Si alguna vez has tenido el arrebato de sentarte delante del ordenador o de una hoja en blanco, y ponerte a escribir, aunque solo fuese una tarde de aburrimiento, puede que te sientas identificado con esto: Tienes una idea en la cabeza y te lanzas a plasmarla en palabras, empiezas a escribir y te quedas sorprendido por la facilidad en la que las palabras acuden a ti. Posees un dominio de la lengua que no creías tener y piensas que el mismísimo Cervantes estaría orgulloso de ti.
Bueno, siento decirte que no es así, lo que estás haciendo es cometer tu primer error de novato. Sientes tu creatividad desbocada, liberada por fin después de su injusto encarcelamiento, fluyendo en un torrente descontrolado. El primer error es creer que necesitas agarrar con todas tus fuerzas el hilo de la narración y demostrarte a ti mismo que mantienes el control, pero al final lo único que estás haciendo es llevar al lector a marchas forzadas por un mundo que acabas de crear. Estás inseguro, piensas que debes demostrar algo, conseguir que los demás se crean la mentira que has construido y al final se la terminas imponiendo. Con eso lo único que consigues transmitir es eso mismo, tu propia inseguridad ante lo que estás contando.

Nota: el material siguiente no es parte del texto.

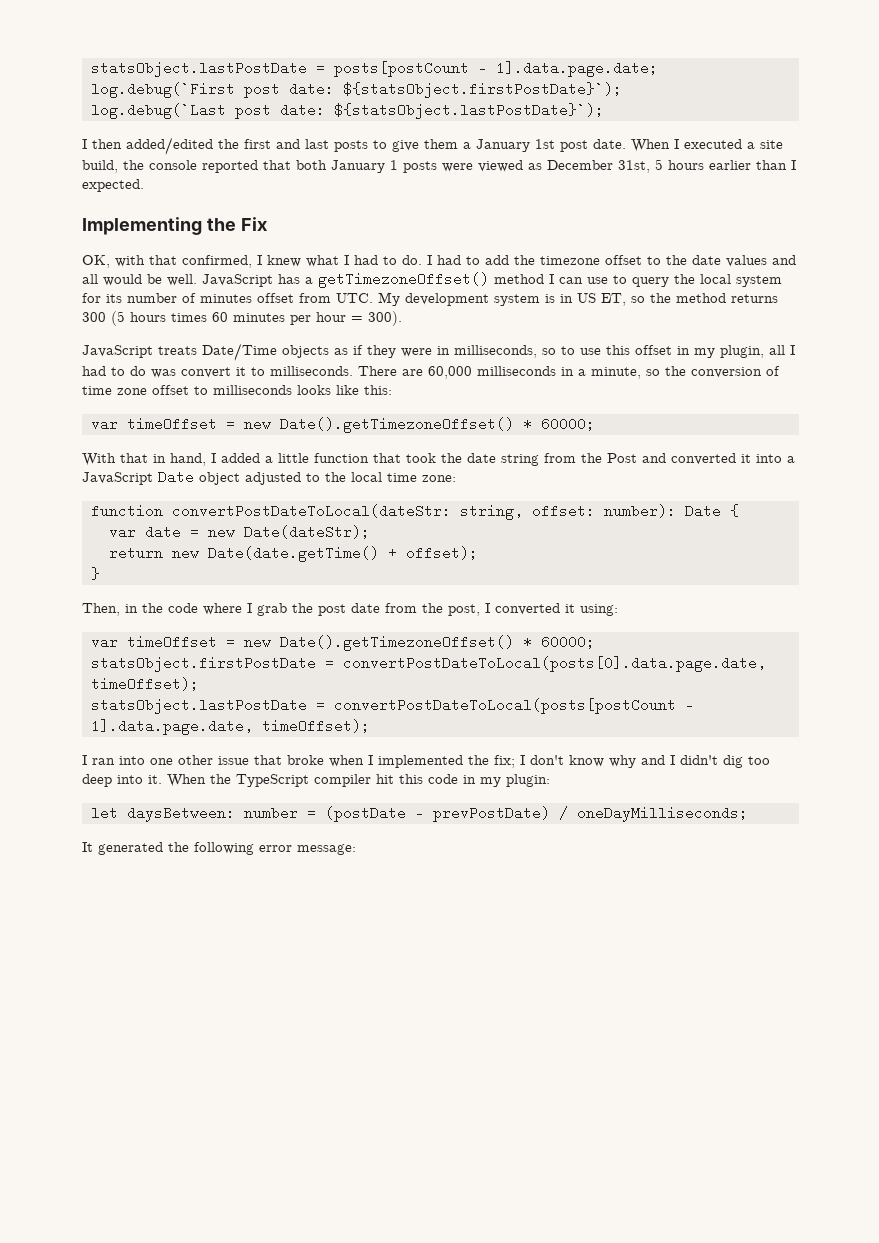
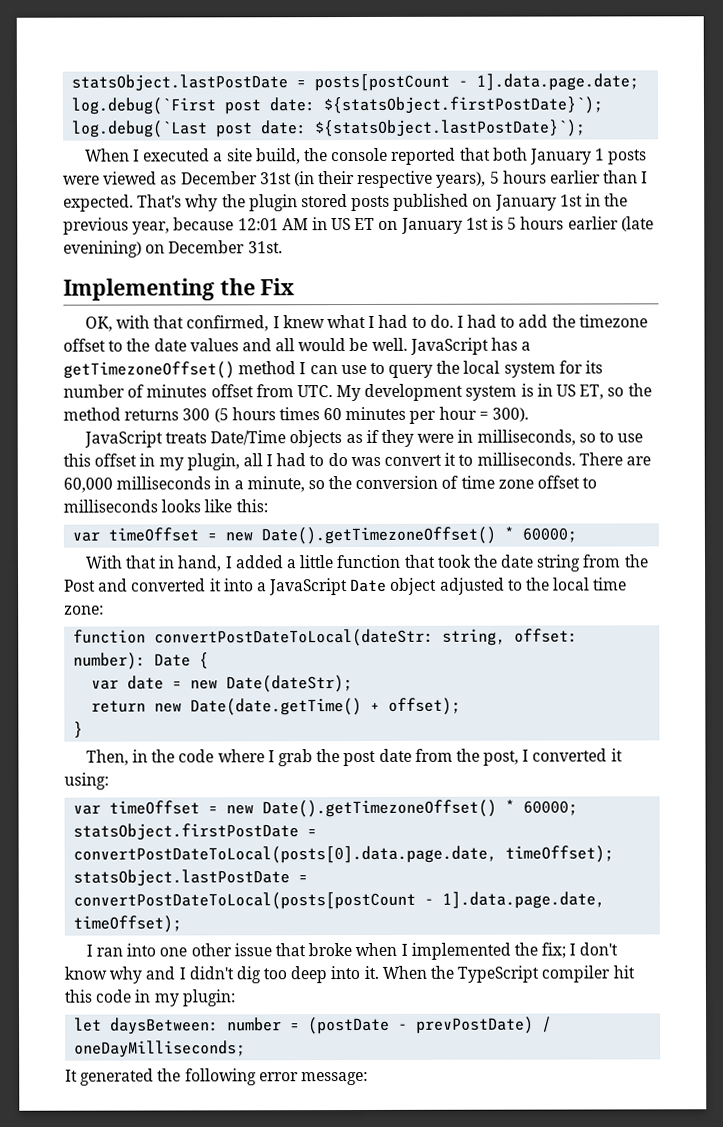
- I then added/edited the first and last posts to give them a January 1st post date. When I executed a site build, the console reported that both January 1 posts were viewed as December 31st, 5 hours earlier than I expected.
+ When I executed a site build, the console reported that both January 1 posts were viewed as December 31st (in their respective years), 5 hours earlier than I expected. That's why the plugin stored posts published on January 1st in the previous year, because 12:01 AM in US ET on January 1st is 5 hours earlier (late evenining) on December 31st.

Por suerte, es fácil, con un poco de práctica, solventar este error tan habitual. Tan solo tienes que considerar al lector tu cómplice. Piénsalo: él va a estar ahí, participando en el relato y formando parte de la historia. No lo menosprecies, no lo tomes por idiota, piensa en él como un fiel compañero, no hace falta que le expliques todo, no hace falta, solo explícaselo bien y que su imaginación e inteligencia harán el resto.
Para que quede claro de lo que estoy hablado pondré un ejemplo. El siguiente párrafo bien podría aparecer en el escrito de un autor novato que se enfrenta a una página en blanco por primera vez:
Llevaba tanto tiempo esperando en aquella habitación aburrida que empezó a ponerse nervioso, así que decidió levantarse de la silla y caminar despacio los pasos que le separaban de la fría ventana para observar cómo la nieve caía desde un cielo totalmente cubierto de nubes y cómo la dura acera se iba cubriendo poco a poco por un manto blanco.
Echemos un vistazo rápido los errores más clásicos: adjetivos por todas partes, adverbios innecesarios, explicaciones superfluas y, lo más grave, una oración de cuatro líneas en la que se está contando bien poco.
Ahora voy a irme al extremo opuesto con el siguiente ejemplo:
Se levantó de la silla, impaciente, y vio caer la nieve por la ventana.
Una frase corta, simple y directa. Pero, prestemos atención: estamos ofreciendo la misma cantidad de información que en el ejemplo anterior. ¿Necesitamos describir cómo el protagonista se levanta de su silla y va hasta la ventana paso por paso? ¿Hace falta decir que el cielo está cubierto de nubes cuando ya sabemos que está nevando? No sé vosotros, pero yo nunca he visto nevar con el cielo despejado. Con esta última frase ahorramos espacio y conseguimos evitar aburrir al lector. Es más sosa, lo sé; si escribiésemos un relato solo con frases de este estilo parecería un telegrama, pero si le añadimos un par de retoques y le damos un poco de personalidad, conseguimos algo como esto:
No aguantaba más tiempo sentado, la espera lo estaba volviendo loco. Se acercó a la ventana y echó un vistazo al exterior: la nieve caía sobre la acera y se amontonaba en los bordillos.
Frases cortas, concisas y explicadas con naturalidad que en vez de aletargar la imaginación del lector, la estimulan. No hay que aburrir con una prosa cargada de floripondios, lo que esperan de ti es que les cuentes una historia, ¡limítate a contársela!